Image credit: Palace of Westminster, Wikimedia Commons

A teacher, a warehouse worker, and an MP walk into a bar. Only two of them are liable to criticism, apparently.

Newly elected Gorton and Denton MP Hannah Spencer has recently come under fire from MPs after exposing a drinking culture within Parliament. The Green MP questioned Keir Starmer on why MPs were turning up smelling of alcohol during Prime Minister’s Questions amidst a backdrop of jeers from MPs more offended by the criticism than the act itself. 

Starmer’s response was characteristically evasive, choosing to ignore the question and instead accusing Zack Polanski of council tax dodging

Spencer’s criticism goes against the grain in a Westminster culture that has been normalised to longer-serving politicians. To most, drinking in the workplace would be considered absurd, however, the outcry against her criticisms shows how out of touch establishment politicians are. 

Standing out among career politician MPs, Hannah Spencer served as a tradesperson for over a decade and has thus been exposed to regular work etiquette prior to her Parliamentary one.

Newer MPs with a functioning work ethic aren’t the only group to be alienated by this systemic inequity however. Parliament having multiple bars stands to alienate teetotallers, such as those abstaining for religious or health purposes, from the networking and social aspects of government work.

Parliamentary bars have existed since 1773, carrying the legacy of an outdated social culture in which public and parliamentary life was imagined as a masculine space entirely separate from the home.  

They became a refuge from domestic responsibilities, while women and carers were expected to organise life around those responsibilities. Of course, women are now in Parliament, but its bars preserve a version of politics built around these initial assumptions about public life and conservative traditions. 

In protecting the leisure of the rich and powerful, parliamentary bars have become a symbol of how privilege disguises itself as custom.

2008 commission by the Association of Licensed Multiple Retailers found that MPs paid around one third of the national average price for certain alcoholic beverages. Further Freedom of Information requests have revealed subsidised catering for MPs costs millions annually

 A 2020 study has also shown that there is a correlation between MPs having “probable” mental health issues and alcohol consumption, and that of its recipients three-quarters of them were unaware of the free mental health services provided to MPs by the government. 

If the drinking is for mental health purposes to cope with loneliness, stress, or being kept late at night to vote, then perhaps a more sensible solution than sending MPs staggering into Parliament, is to use this money to improve the availability of mental health services in government.
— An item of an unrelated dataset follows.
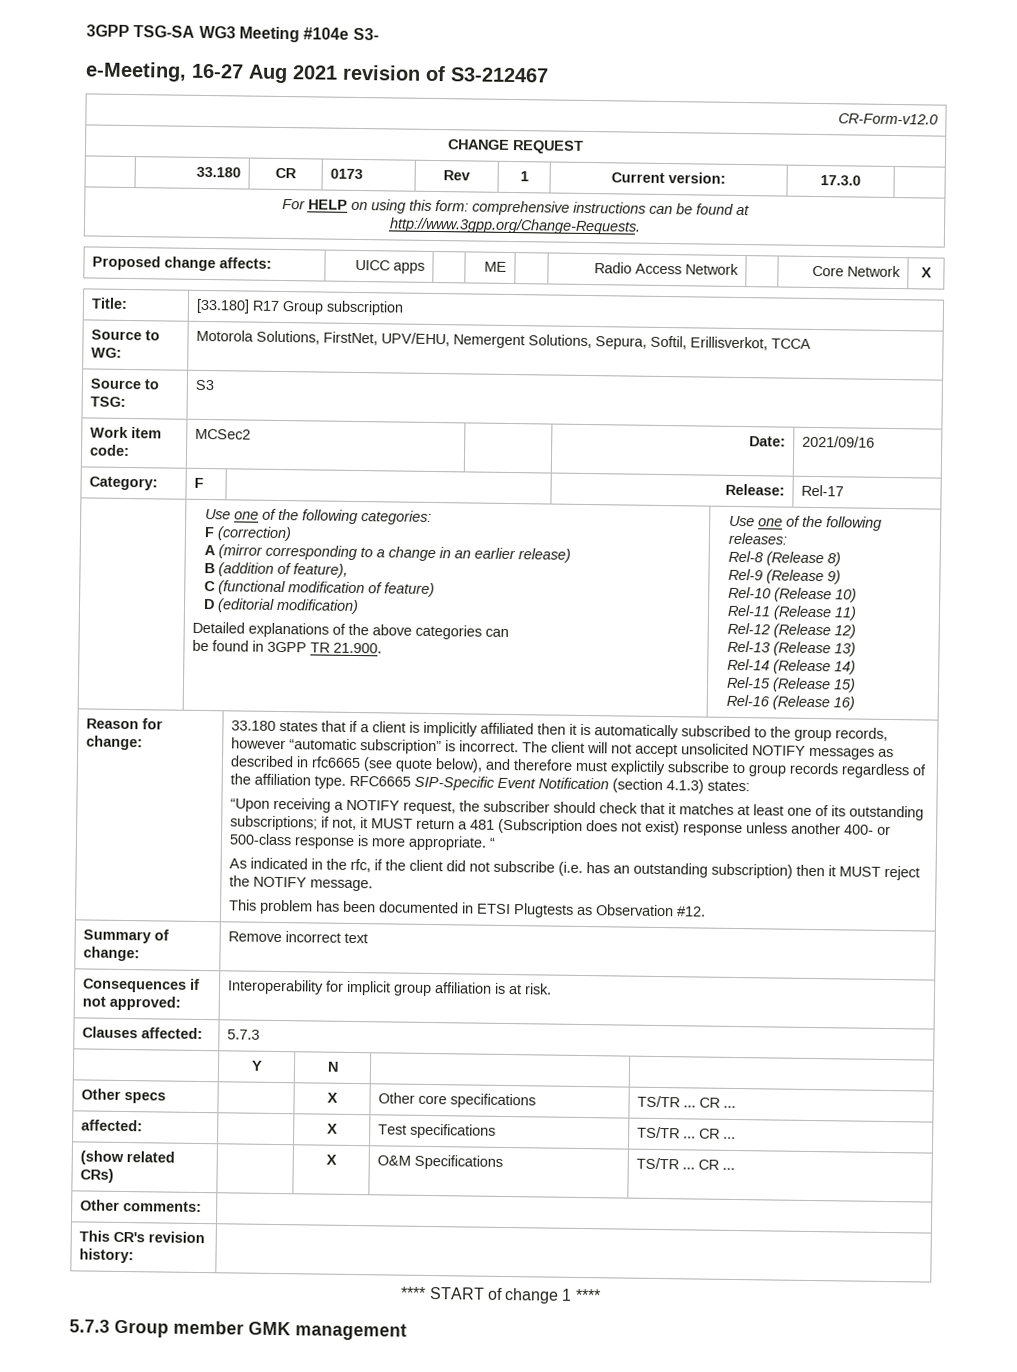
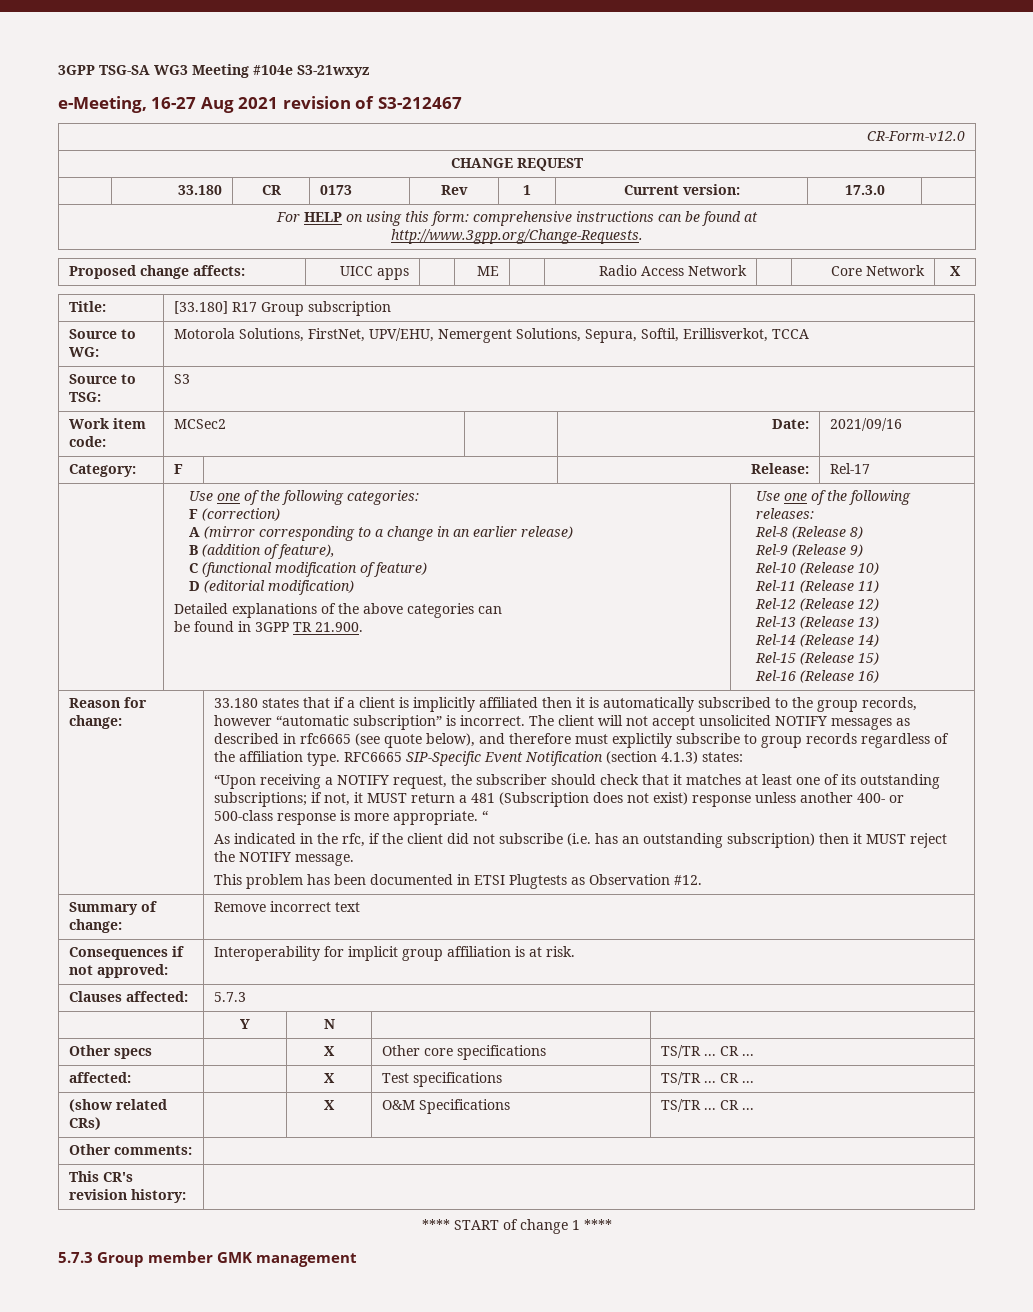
- 3GPP TSG-SA WG3 Meeting #104e S3-
+ 3GPP TSG-SA WG3 Meeting #104e S3-21wxyz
Indisputably, there is a need for a functioning democracy to be sober. If there is a drinking limit for one to operate dangerous machinery, or drive due to the danger and impact it can have on a human life, there needs to be similar for those voting on mechanisms that will inevitably affect millions of lives. 

When MPs drink during parliamentary business, it signals that the political class are exempt from the general understanding of the impacts of alcohol on one’s ability to make decisions.

This double standard becomes even clearer when Parliament is compared with the workplaces MPs supposedly represent. 

Non-politicians would not be granted the same generous interpretations of what is considered professional if they drank during a shift. This expands into other aspects of Parliament as well – in most workplaces, the childish jeering that Spencer received during her question would be grounds for a disciplinary.

However, in Westminster, it is excused as part of its inherited political tradition. Evidently, Parliament’s work environment is protected by a conservative tradition where typically unacceptable practices are preserved out of normalcy. Rather than mirroring contemporary workplace standards, Westminster often seems to operate as if professionalism and basic respect are optional constraints for the political class.

Alcohol in Parliament is not simply a problem of politeness either. In 2025, the parliamentary Strangers’ Bar was temporarily closed for a security review after an alleged spiking incident. This drinking culture, defended as tradition, has thus become a workplace safety issue for those also working in the parliamentary estate.

Ultimately, this reveals a fundamental hypocrisy at the highest level of British politics. The same institution that legislates on workplace conduct, public health, and employment rights, refuses to apply workplace expectations to itself.

MPs should be treated like workers with responsibilities. If Parliamentary hours and the public eye are too much to handle, the answer should be better mental health support, not a publicly funded drinking culture. Far from being radical, a sober democracy should be the bare minimum expected of those we trust to make decisions for the country.